Dans le cadre d’une délégation judiciaire émise par le juge d’instruction du premier cabinet du tribunal de Pikine‑Guédiawaye, la Gendarmerie nationale du Sénégal, sous la direction du général Martin Faye, a apprêté son opération à l’aéroport. Le professionnel de santé, visé pour un possible lien avec Pape Cheikh Diallo, a été retenu par la police de l’air et des frontières alors qu’il s’apprêtait à quitter le pays. Une fois les motifs de son interpellation communiqués, le médecin aurait tenté de mettre fin à ses jours en inhalant une grande quantité d’une substance contenant de la drogue, perdant immédiatement connaissance.
« Il a immédiatement perdu connaissance. »
Transporté d’urgence en réanimation, le médecin est actuellement suivi par ses confrères dans un service hospitalier. Cette arrestation porte le total des personnes mises en garde à 56, chiffre confirmé par le procureur Saliou Dicko, qui suit de près l’évolution du dossier. Les autorités continuent d’élargir leurs investigations, cherchant à établir l’ampleur du réseau présumé autour de Diallo et les éventuelles ramifications au sein du système de santé.
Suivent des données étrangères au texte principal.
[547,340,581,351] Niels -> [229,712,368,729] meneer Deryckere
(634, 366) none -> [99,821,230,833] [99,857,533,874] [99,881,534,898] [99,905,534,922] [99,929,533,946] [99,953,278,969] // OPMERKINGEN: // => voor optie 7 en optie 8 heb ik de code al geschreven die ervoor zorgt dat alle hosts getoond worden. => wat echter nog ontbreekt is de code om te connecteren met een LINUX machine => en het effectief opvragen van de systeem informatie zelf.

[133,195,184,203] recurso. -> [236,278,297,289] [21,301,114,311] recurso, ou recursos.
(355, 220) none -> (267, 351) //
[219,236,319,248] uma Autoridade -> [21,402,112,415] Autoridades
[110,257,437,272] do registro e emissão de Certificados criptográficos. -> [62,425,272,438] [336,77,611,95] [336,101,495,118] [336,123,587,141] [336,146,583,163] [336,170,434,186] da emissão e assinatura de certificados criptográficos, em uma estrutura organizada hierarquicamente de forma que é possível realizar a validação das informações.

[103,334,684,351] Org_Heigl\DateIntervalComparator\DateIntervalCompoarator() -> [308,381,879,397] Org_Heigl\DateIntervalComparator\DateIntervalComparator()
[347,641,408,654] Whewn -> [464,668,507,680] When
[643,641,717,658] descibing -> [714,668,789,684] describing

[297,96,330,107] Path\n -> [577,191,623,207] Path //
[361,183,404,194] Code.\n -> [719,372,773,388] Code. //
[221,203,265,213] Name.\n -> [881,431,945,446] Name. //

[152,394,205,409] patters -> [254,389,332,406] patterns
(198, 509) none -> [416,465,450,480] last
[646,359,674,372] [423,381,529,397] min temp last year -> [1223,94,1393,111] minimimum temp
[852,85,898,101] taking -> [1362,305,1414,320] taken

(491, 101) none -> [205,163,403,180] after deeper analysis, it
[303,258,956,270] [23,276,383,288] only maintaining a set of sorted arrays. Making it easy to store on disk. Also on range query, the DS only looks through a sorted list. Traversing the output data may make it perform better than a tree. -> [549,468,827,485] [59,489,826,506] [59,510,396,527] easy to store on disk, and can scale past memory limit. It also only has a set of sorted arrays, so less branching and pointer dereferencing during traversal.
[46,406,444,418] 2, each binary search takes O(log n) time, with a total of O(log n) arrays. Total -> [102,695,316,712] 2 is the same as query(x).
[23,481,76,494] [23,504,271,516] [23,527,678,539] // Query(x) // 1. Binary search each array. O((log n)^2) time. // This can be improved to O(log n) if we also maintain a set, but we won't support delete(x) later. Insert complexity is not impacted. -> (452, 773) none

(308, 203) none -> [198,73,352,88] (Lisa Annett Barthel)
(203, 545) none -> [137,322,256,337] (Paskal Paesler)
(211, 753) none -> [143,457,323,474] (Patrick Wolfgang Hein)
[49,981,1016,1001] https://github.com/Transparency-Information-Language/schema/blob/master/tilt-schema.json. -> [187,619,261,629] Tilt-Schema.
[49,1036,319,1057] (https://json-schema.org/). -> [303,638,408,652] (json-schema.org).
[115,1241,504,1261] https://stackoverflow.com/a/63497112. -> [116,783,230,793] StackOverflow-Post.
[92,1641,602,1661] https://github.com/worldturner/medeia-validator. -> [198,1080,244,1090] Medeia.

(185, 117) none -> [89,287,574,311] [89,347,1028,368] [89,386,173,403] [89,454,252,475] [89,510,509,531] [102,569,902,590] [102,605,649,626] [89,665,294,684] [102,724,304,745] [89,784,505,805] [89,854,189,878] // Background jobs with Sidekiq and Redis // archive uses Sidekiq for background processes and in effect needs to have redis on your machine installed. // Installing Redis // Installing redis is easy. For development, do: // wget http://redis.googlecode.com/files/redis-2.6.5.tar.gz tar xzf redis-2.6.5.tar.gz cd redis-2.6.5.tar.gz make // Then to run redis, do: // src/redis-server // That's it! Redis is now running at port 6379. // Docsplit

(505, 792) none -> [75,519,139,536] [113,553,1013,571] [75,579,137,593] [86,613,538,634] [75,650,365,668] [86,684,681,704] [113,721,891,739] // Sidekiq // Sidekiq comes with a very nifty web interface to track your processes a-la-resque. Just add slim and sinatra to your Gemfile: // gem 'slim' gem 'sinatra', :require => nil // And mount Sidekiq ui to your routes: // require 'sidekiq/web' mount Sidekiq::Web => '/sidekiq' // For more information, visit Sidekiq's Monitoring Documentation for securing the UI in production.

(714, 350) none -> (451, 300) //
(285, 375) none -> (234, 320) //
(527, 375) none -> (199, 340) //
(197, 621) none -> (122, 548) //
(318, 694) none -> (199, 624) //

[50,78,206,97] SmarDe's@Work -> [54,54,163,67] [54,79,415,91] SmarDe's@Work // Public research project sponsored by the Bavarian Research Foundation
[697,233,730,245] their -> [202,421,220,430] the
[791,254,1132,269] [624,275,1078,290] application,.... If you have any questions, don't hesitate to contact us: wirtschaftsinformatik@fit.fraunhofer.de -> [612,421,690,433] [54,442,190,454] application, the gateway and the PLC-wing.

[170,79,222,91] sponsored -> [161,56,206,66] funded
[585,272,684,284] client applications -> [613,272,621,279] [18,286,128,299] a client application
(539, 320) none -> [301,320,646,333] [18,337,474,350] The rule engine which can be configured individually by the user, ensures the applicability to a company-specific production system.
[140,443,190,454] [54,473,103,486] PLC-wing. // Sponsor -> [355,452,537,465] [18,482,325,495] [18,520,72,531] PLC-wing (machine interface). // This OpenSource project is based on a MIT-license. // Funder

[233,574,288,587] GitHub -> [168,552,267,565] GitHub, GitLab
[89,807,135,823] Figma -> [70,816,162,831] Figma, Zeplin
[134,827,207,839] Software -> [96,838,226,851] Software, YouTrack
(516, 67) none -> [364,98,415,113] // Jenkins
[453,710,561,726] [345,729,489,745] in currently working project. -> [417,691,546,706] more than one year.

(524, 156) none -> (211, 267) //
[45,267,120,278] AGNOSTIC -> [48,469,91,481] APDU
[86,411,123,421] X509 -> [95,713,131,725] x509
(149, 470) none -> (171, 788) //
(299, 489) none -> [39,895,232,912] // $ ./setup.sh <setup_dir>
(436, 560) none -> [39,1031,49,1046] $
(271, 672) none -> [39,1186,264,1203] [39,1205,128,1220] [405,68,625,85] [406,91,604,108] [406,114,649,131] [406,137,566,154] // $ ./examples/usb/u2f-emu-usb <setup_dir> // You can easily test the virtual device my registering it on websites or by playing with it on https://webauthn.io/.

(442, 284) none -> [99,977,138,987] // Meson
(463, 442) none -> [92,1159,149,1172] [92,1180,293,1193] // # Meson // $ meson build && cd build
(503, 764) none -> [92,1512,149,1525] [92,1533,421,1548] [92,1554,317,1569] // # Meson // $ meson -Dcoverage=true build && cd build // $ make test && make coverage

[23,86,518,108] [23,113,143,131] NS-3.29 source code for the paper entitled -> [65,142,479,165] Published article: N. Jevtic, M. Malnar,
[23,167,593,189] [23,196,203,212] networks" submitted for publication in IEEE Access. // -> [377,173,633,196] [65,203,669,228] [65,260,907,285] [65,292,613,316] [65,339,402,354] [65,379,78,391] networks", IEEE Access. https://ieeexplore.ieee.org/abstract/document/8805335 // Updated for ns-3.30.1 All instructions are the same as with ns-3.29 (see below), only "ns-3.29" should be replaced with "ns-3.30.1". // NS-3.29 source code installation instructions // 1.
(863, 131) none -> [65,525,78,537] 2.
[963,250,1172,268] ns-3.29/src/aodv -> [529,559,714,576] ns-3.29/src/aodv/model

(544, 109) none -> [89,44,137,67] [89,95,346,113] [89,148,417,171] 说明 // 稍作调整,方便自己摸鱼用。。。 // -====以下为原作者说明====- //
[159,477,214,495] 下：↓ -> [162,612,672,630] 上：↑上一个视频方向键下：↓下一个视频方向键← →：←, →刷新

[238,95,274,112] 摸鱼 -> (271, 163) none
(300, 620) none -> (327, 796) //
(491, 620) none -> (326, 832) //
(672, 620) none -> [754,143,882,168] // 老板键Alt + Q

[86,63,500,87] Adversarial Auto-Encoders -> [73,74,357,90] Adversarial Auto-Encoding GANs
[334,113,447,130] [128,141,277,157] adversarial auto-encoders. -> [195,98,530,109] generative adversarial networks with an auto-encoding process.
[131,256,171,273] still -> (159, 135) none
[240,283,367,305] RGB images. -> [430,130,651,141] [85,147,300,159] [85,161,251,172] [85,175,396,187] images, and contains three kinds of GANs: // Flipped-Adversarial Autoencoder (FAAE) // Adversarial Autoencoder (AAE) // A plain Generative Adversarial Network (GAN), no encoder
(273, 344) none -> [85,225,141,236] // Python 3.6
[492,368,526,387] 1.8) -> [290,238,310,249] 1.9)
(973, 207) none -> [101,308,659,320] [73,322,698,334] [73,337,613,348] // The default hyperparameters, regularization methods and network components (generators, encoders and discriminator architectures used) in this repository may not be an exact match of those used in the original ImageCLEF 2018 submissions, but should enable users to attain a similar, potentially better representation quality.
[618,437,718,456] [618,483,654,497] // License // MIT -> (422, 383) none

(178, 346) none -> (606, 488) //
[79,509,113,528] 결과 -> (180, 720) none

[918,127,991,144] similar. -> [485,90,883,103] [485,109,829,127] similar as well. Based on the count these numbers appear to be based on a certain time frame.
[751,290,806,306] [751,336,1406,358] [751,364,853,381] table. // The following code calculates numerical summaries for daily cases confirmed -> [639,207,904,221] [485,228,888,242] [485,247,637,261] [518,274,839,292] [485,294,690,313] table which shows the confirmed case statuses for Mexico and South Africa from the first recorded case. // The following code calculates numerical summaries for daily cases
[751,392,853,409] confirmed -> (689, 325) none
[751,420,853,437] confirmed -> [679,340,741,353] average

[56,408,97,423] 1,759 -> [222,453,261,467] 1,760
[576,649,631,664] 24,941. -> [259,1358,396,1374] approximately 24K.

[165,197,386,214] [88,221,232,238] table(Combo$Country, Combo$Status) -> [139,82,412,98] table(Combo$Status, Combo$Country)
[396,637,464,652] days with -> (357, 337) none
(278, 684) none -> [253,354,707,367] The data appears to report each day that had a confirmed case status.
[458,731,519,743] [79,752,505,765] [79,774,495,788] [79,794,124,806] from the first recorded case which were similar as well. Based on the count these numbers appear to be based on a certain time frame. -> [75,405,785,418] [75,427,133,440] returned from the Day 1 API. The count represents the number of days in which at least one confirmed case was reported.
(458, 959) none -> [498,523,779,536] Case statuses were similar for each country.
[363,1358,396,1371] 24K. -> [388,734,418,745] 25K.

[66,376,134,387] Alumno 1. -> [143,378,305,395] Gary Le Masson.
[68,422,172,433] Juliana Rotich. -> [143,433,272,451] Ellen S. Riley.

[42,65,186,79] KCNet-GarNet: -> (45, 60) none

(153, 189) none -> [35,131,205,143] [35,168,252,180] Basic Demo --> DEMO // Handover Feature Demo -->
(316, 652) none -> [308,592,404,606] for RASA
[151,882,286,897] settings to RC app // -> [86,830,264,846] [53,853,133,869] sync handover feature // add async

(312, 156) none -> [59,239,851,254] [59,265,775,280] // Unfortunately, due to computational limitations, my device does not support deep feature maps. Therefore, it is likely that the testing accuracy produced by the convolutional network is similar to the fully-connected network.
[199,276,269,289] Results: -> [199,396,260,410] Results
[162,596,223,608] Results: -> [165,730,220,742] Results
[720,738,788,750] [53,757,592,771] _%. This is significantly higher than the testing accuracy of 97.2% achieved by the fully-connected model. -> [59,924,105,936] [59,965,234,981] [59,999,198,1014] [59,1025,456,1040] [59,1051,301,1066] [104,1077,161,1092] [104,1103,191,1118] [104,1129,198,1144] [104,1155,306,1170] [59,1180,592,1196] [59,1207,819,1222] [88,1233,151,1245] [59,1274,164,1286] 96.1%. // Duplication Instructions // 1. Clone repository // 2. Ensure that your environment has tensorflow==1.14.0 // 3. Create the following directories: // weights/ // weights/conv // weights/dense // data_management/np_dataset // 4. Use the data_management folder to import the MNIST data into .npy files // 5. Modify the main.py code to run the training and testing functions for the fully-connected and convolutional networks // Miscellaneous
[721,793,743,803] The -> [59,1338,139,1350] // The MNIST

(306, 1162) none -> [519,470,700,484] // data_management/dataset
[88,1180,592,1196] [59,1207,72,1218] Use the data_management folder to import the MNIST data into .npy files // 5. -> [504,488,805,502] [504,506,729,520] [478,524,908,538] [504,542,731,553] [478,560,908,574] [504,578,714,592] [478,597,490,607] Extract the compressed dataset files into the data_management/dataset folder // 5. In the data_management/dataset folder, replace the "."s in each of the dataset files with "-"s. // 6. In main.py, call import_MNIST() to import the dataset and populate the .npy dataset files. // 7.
Alors que les services de santé se mobilisent pour sauver une vie, le Sénégal voit s’intensifier une affaire qui pourrait remodeler la confiance du public envers ses institutions. La suite de l’enquête promet d’être décisive, tant pour les responsables que pour les victimes potentielles.
Le pays retient son souffle, attendant la prochaine révélation de cette enquête qui secoue déjà les fondements de la justice sénégalaise.